Having filmed three documentaries on the Pokot rituals, Godal was well known by nearly everyone in the Pokot community – and well respected.  Upon her last visit to Ng’aina several months before, she had advised them that next time she returned she would bring Bonnie Bishop to discuss logistics for the school.

The excitement ran deep – Godal’s return marked confirmation that her promise would be kept, and seeing that she had brought Bishop with her instilled hope that it was only a matter of logistics before the pathway toward peace in their culture would be forged.

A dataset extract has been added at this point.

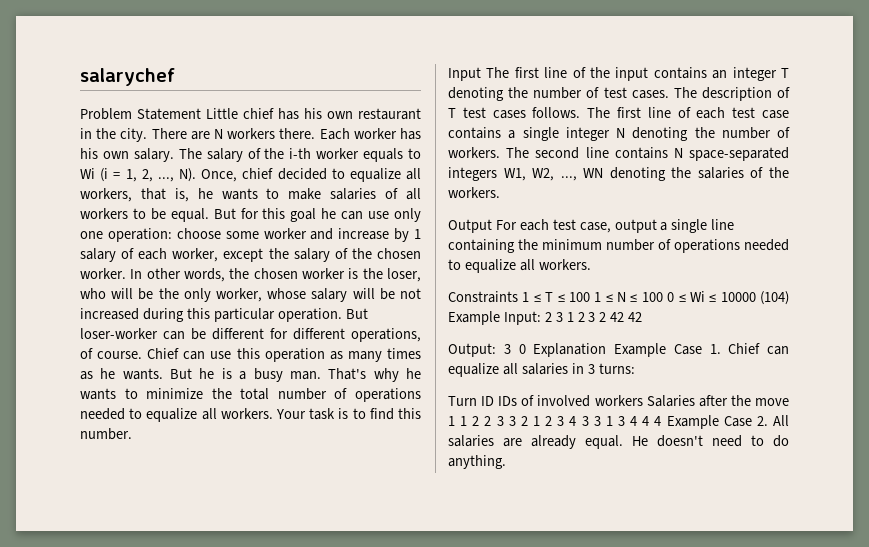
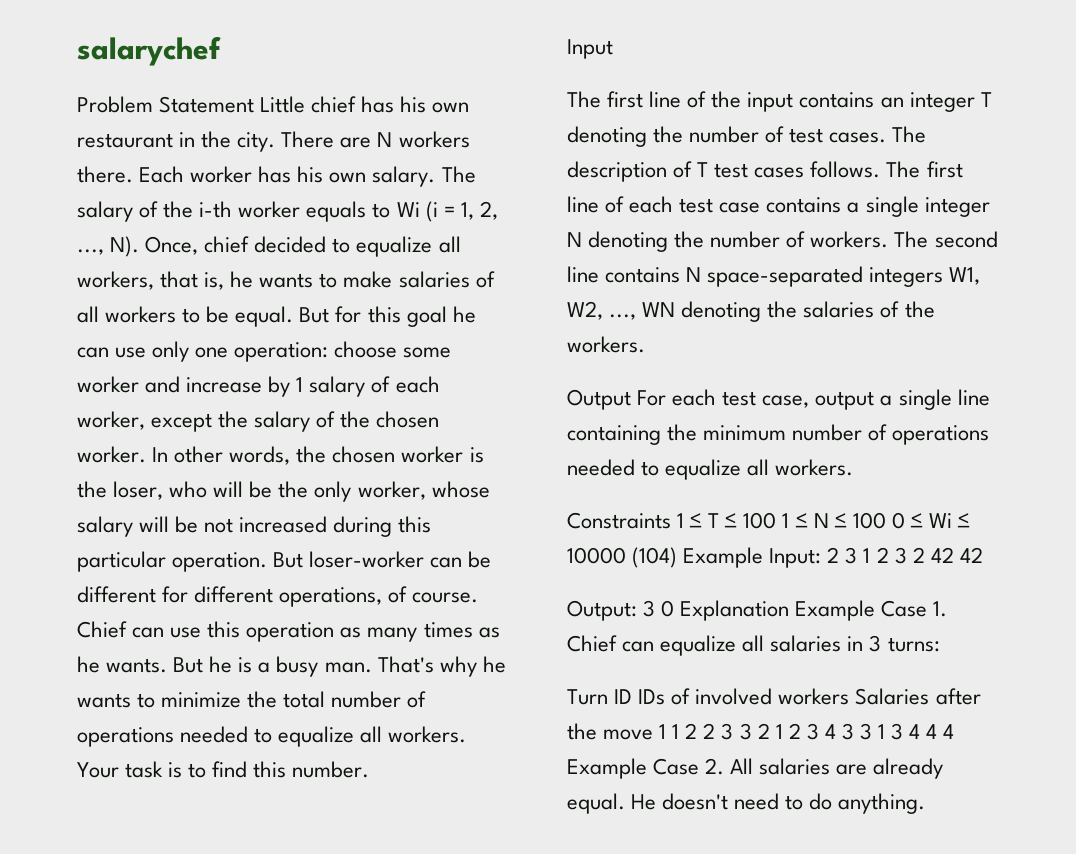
(481, 74) none -> (613, 49) //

Without hesitation, Bishop and Godal were ushered toward a waiting group of Pokot elders, who were holding court under a giant fig tree near the river. Chief Ben spoke in broken English and translated stories told by the elders about the challenges faced by their tribe. Godal and Bishop listened to their concerns and then outlined their immediate and long range plans starting with the preschool and medical clinic’s groundbreaking in the coming summer months

The first phase of the project will include a modest preschool building with an adjacent teachers’ apartment. Given the abundance of termites in the region, the buildings would not be constructed using wood.  Instead, each will be built using local materials such as river rock from the nearby river on a steel frame, and would be fully sustainable without requiring outside electricity or generators.  A combination of solar and wind sourced power would be sufficient to run computers, fans, lights and refrigeration.  A rain catchment system and water well would provide enough water for the plumbing and drinking.  Natural sanitation methods would be employed to avoid contamination of the water supply or nearby river.  Books and other supplies will be sourced by donations made to Friends of Africa, and eventually, the school will also be provided with a fuel-efficient vehicle.

At the end of the meeting, the elders offered gifts of gratitude. Godal was presented with a poignant gift, an “Atelo” or leather apron, which traditionally is presented to a young man who had recently graduated into the adult age set prior to his first journey as a warrior.

“When an Atelo leather piece is given, it signifies that the wearer is challenged to go out into the wilderness and kill a buffalo or lion, and bring back the skin to prove their worthiness.  It’s usually gifted from a woman to a man,” Godal explained. “By giving me the Atelo piece, they have challenged me to go out into the world and bring them back their school.”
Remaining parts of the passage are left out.